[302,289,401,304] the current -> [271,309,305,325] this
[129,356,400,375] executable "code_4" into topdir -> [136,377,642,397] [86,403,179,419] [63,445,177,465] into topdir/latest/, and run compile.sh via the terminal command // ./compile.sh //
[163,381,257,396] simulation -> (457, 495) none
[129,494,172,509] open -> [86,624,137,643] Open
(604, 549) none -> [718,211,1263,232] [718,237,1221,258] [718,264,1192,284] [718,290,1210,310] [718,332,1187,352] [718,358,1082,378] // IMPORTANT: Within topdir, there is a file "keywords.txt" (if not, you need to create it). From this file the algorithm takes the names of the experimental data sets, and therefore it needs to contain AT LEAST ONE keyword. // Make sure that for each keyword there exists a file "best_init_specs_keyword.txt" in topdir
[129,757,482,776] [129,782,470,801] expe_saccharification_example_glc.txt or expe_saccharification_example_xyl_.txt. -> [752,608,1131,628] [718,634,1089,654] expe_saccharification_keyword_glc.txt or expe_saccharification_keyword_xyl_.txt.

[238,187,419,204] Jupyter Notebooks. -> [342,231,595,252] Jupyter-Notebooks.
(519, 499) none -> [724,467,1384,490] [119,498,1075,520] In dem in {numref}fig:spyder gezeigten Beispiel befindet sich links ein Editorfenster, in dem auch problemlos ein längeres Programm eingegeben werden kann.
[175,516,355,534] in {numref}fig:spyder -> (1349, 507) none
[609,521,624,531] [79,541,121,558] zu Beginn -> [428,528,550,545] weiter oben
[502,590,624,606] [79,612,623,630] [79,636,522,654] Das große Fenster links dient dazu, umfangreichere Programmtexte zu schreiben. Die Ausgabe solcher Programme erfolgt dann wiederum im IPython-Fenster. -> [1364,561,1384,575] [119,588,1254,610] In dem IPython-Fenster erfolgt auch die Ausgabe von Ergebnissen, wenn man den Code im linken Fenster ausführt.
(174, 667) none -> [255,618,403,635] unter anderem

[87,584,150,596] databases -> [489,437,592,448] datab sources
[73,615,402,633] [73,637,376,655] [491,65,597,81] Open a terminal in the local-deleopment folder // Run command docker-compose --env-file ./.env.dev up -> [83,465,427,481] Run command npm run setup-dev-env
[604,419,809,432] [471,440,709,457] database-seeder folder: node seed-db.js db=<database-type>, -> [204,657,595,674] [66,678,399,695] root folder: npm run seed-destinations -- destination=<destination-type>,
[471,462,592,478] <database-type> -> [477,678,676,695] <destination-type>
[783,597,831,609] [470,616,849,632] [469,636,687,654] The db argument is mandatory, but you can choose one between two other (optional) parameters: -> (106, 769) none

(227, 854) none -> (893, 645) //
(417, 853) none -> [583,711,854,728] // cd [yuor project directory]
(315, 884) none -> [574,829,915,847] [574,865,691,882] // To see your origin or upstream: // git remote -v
◆ ◆ ◆ ◆
Retype all of the material above with every character intact.

[302,289,401,304] the current -> [271,309,305,325] this
[129,356,400,375] executable "code_4" into topdir -> [136,377,642,397] [86,403,179,419] [63,445,177,465] into topdir/latest/, and run compile.sh via the terminal command // ./compile.sh //
[163,381,257,396] simulation -> (457, 495) none
[129,494,172,509] open -> [86,624,137,643] Open
(604, 549) none -> [718,211,1263,232] [718,237,1221,258] [718,264,1192,284] [718,290,1210,310] [718,332,1187,352] [718,358,1082,378] // IMPORTANT: Within topdir, there is a file "keywords.txt" (if not, you need to create it). From this file the algorithm takes the names of the experimental data sets, and therefore it needs to contain AT LEAST ONE keyword. // Make sure that for each keyword there exists a file "best_init_specs_keyword.txt" in topdir
[129,757,482,776] [129,782,470,801] expe_saccharification_example_glc.txt or expe_saccharification_example_xyl_.txt. -> [752,608,1131,628] [718,634,1089,654] expe_saccharification_keyword_glc.txt or expe_saccharification_keyword_xyl_.txt.

[238,187,419,204] Jupyter Notebooks. -> [342,231,595,252] Jupyter-Notebooks.
(519, 499) none -> [724,467,1384,490] [119,498,1075,520] In dem in {numref}fig:spyder gezeigten Beispiel befindet sich links ein Editorfenster, in dem auch problemlos ein längeres Programm eingegeben werden kann.
[175,516,355,534] in {numref}fig:spyder -> (1349, 507) none
[609,521,624,531] [79,541,121,558] zu Beginn -> [428,528,550,545] weiter oben
[502,590,624,606] [79,612,623,630] [79,636,522,654] Das große Fenster links dient dazu, umfangreichere Programmtexte zu schreiben. Die Ausgabe solcher Programme erfolgt dann wiederum im IPython-Fenster. -> [1364,561,1384,575] [119,588,1254,610] In dem IPython-Fenster erfolgt auch die Ausgabe von Ergebnissen, wenn man den Code im linken Fenster ausführt.
(174, 667) none -> [255,618,403,635] unter anderem

[87,584,150,596] databases -> [489,437,592,448] datab sources
[73,615,402,633] [73,637,376,655] [491,65,597,81] Open a terminal in the local-deleopment folder // Run command docker-compose --env-file ./.env.dev up -> [83,465,427,481] Run command npm run setup-dev-env
[604,419,809,432] [471,440,709,457] database-seeder folder: node seed-db.js db=<database-type>, -> [204,657,595,674] [66,678,399,695] root folder: npm run seed-destinations -- destination=<destination-type>,
[471,462,592,478] <database-type> -> [477,678,676,695] <destination-type>
[783,597,831,609] [470,616,849,632] [469,636,687,654] The db argument is mandatory, but you can choose one between two other (optional) parameters: -> (106, 769) none

(227, 854) none -> (893, 645) //
(417, 853) none -> [583,711,854,728] // cd [yuor project directory]
(315, 884) none -> [574,829,915,847] [574,865,691,882] // To see your origin or upstream: // git remote -v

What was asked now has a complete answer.